----- MATERIAL PROVIDED

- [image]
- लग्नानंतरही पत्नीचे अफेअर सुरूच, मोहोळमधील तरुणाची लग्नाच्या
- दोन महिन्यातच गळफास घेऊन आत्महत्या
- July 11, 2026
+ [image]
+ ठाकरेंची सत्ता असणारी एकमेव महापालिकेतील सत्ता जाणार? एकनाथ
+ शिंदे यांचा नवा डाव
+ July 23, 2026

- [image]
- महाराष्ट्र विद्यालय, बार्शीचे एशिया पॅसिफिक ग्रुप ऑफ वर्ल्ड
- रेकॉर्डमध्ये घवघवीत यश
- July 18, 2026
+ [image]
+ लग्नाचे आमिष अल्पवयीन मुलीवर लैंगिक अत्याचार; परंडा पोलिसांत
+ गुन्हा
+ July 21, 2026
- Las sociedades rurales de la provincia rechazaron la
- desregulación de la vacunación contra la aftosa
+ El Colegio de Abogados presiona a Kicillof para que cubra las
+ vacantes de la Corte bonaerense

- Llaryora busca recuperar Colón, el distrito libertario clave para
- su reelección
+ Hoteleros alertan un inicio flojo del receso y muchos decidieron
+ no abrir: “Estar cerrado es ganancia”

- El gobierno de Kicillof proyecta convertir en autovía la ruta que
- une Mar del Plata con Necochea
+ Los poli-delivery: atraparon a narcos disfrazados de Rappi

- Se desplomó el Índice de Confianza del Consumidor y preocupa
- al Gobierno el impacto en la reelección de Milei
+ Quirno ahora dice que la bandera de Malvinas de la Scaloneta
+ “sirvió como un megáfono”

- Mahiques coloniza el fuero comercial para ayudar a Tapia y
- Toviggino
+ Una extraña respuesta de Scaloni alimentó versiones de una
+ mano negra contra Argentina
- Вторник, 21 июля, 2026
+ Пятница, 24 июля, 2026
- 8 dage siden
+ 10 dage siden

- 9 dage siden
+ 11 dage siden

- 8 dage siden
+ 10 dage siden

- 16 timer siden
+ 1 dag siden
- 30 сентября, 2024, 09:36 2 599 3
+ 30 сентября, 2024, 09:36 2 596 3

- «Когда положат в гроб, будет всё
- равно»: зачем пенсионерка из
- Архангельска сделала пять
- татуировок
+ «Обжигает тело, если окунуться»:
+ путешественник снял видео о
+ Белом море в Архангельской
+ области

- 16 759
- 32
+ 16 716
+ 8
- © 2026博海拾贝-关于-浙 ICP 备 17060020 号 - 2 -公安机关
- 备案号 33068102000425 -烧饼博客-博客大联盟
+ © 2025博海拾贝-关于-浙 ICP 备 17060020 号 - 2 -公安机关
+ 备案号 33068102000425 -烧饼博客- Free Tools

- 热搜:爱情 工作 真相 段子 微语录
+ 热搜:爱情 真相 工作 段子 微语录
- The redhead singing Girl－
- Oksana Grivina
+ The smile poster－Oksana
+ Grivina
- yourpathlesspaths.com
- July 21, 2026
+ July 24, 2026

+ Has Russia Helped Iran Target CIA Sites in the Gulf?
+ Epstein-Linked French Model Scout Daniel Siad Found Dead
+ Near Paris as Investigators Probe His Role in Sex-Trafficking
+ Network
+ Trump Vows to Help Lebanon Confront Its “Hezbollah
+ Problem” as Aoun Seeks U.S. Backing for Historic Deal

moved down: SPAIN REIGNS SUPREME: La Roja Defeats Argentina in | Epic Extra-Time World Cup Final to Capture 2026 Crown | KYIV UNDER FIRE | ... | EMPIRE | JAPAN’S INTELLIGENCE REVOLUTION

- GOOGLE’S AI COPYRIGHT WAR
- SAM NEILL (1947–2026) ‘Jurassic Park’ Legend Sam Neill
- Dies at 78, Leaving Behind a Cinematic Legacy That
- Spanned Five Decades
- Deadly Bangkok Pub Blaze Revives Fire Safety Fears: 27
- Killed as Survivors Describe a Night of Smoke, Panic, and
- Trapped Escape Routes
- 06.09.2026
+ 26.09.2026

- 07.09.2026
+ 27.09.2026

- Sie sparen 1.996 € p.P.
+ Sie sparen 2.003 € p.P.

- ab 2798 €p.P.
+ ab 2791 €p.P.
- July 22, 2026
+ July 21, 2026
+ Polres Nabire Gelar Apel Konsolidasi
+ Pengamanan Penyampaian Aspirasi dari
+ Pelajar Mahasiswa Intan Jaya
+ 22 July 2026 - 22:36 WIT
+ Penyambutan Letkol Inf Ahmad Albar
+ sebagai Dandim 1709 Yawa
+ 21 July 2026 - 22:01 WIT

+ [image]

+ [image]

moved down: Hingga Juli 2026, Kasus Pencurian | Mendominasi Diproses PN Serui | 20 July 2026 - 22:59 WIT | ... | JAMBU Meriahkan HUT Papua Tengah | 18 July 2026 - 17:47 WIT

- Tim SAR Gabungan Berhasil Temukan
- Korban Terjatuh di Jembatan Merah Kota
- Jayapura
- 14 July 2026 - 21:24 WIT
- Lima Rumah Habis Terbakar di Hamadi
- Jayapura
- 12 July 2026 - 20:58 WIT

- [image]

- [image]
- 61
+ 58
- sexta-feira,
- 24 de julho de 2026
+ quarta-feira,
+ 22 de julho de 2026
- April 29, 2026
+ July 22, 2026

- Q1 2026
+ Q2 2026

----------

The entries above, copied exactly, form the whole answer.

→ TASK SOLUTION
- [image]
- लग्नानंतरही पत्नीचे अफेअर सुरूच, मोहोळमधील तरुणाची लग्नाच्या
- दोन महिन्यातच गळफास घेऊन आत्महत्या
- July 11, 2026
+ [image]
+ ठाकरेंची सत्ता असणारी एकमेव महापालिकेतील सत्ता जाणार? एकनाथ
+ शिंदे यांचा नवा डाव
+ July 23, 2026

- [image]
- महाराष्ट्र विद्यालय, बार्शीचे एशिया पॅसिफिक ग्रुप ऑफ वर्ल्ड
- रेकॉर्डमध्ये घवघवीत यश
- July 18, 2026
+ [image]
+ लग्नाचे आमिष अल्पवयीन मुलीवर लैंगिक अत्याचार; परंडा पोलिसांत
+ गुन्हा
+ July 21, 2026
- Las sociedades rurales de la provincia rechazaron la
- desregulación de la vacunación contra la aftosa
+ El Colegio de Abogados presiona a Kicillof para que cubra las
+ vacantes de la Corte bonaerense

- Llaryora busca recuperar Colón, el distrito libertario clave para
- su reelección
+ Hoteleros alertan un inicio flojo del receso y muchos decidieron
+ no abrir: “Estar cerrado es ganancia”

- El gobierno de Kicillof proyecta convertir en autovía la ruta que
- une Mar del Plata con Necochea
+ Los poli-delivery: atraparon a narcos disfrazados de Rappi

- Se desplomó el Índice de Confianza del Consumidor y preocupa
- al Gobierno el impacto en la reelección de Milei
+ Quirno ahora dice que la bandera de Malvinas de la Scaloneta
+ “sirvió como un megáfono”

- Mahiques coloniza el fuero comercial para ayudar a Tapia y
- Toviggino
+ Una extraña respuesta de Scaloni alimentó versiones de una
+ mano negra contra Argentina
- Вторник, 21 июля, 2026
+ Пятница, 24 июля, 2026
- 8 dage siden
+ 10 dage siden

- 9 dage siden
+ 11 dage siden

- 8 dage siden
+ 10 dage siden

- 16 timer siden
+ 1 dag siden
- 30 сентября, 2024, 09:36 2 599 3
+ 30 сентября, 2024, 09:36 2 596 3

- «Когда положат в гроб, будет всё
- равно»: зачем пенсионерка из
- Архангельска сделала пять
- татуировок
+ «Обжигает тело, если окунуться»:
+ путешественник снял видео о
+ Белом море в Архангельской
+ области

- 16 759
- 32
+ 16 716
+ 8
- © 2026博海拾贝-关于-浙 ICP 备 17060020 号 - 2 -公安机关
- 备案号 33068102000425 -烧饼博客-博客大联盟
+ © 2025博海拾贝-关于-浙 ICP 备 17060020 号 - 2 -公安机关
+ 备案号 33068102000425 -烧饼博客- Free Tools

- 热搜:爱情 工作 真相 段子 微语录
+ 热搜:爱情 真相 工作 段子 微语录
- The redhead singing Girl－
- Oksana Grivina
+ The smile poster－Oksana
+ Grivina
- yourpathlesspaths.com
- July 21, 2026
+ July 24, 2026

+ Has Russia Helped Iran Target CIA Sites in the Gulf?
+ Epstein-Linked French Model Scout Daniel Siad Found Dead
+ Near Paris as Investigators Probe His Role in Sex-Trafficking
+ Network
+ Trump Vows to Help Lebanon Confront Its “Hezbollah
+ Problem” as Aoun Seeks U.S. Backing for Historic Deal

moved down: SPAIN REIGNS SUPREME: La Roja Defeats Argentina in | Epic Extra-Time World Cup Final to Capture 2026 Crown | KYIV UNDER FIRE | ... | EMPIRE | JAPAN’S INTELLIGENCE REVOLUTION

- GOOGLE’S AI COPYRIGHT WAR
- SAM NEILL (1947–2026) ‘Jurassic Park’ Legend Sam Neill
- Dies at 78, Leaving Behind a Cinematic Legacy That
- Spanned Five Decades
- Deadly Bangkok Pub Blaze Revives Fire Safety Fears: 27
- Killed as Survivors Describe a Night of Smoke, Panic, and
- Trapped Escape Routes
- 06.09.2026
+ 26.09.2026

- 07.09.2026
+ 27.09.2026

- Sie sparen 1.996 € p.P.
+ Sie sparen 2.003 € p.P.

- ab 2798 €p.P.
+ ab 2791 €p.P.
- July 22, 2026
+ July 21, 2026
+ Polres Nabire Gelar Apel Konsolidasi
+ Pengamanan Penyampaian Aspirasi dari
+ Pelajar Mahasiswa Intan Jaya
+ 22 July 2026 - 22:36 WIT
+ Penyambutan Letkol Inf Ahmad Albar
+ sebagai Dandim 1709 Yawa
+ 21 July 2026 - 22:01 WIT

+ [image]

+ [image]

moved down: Hingga Juli 2026, Kasus Pencurian | Mendominasi Diproses PN Serui | 20 July 2026 - 22:59 WIT | ... | JAMBU Meriahkan HUT Papua Tengah | 18 July 2026 - 17:47 WIT

- Tim SAR Gabungan Berhasil Temukan
- Korban Terjatuh di Jembatan Merah Kota
- Jayapura
- 14 July 2026 - 21:24 WIT
- Lima Rumah Habis Terbakar di Hamadi
- Jayapura
- 12 July 2026 - 20:58 WIT

- [image]

- [image]
- 61
+ 58
- sexta-feira,
- 24 de julho de 2026
+ quarta-feira,
+ 22 de julho de 2026
- April 29, 2026
+ July 22, 2026

- Q1 2026
+ Q2 2026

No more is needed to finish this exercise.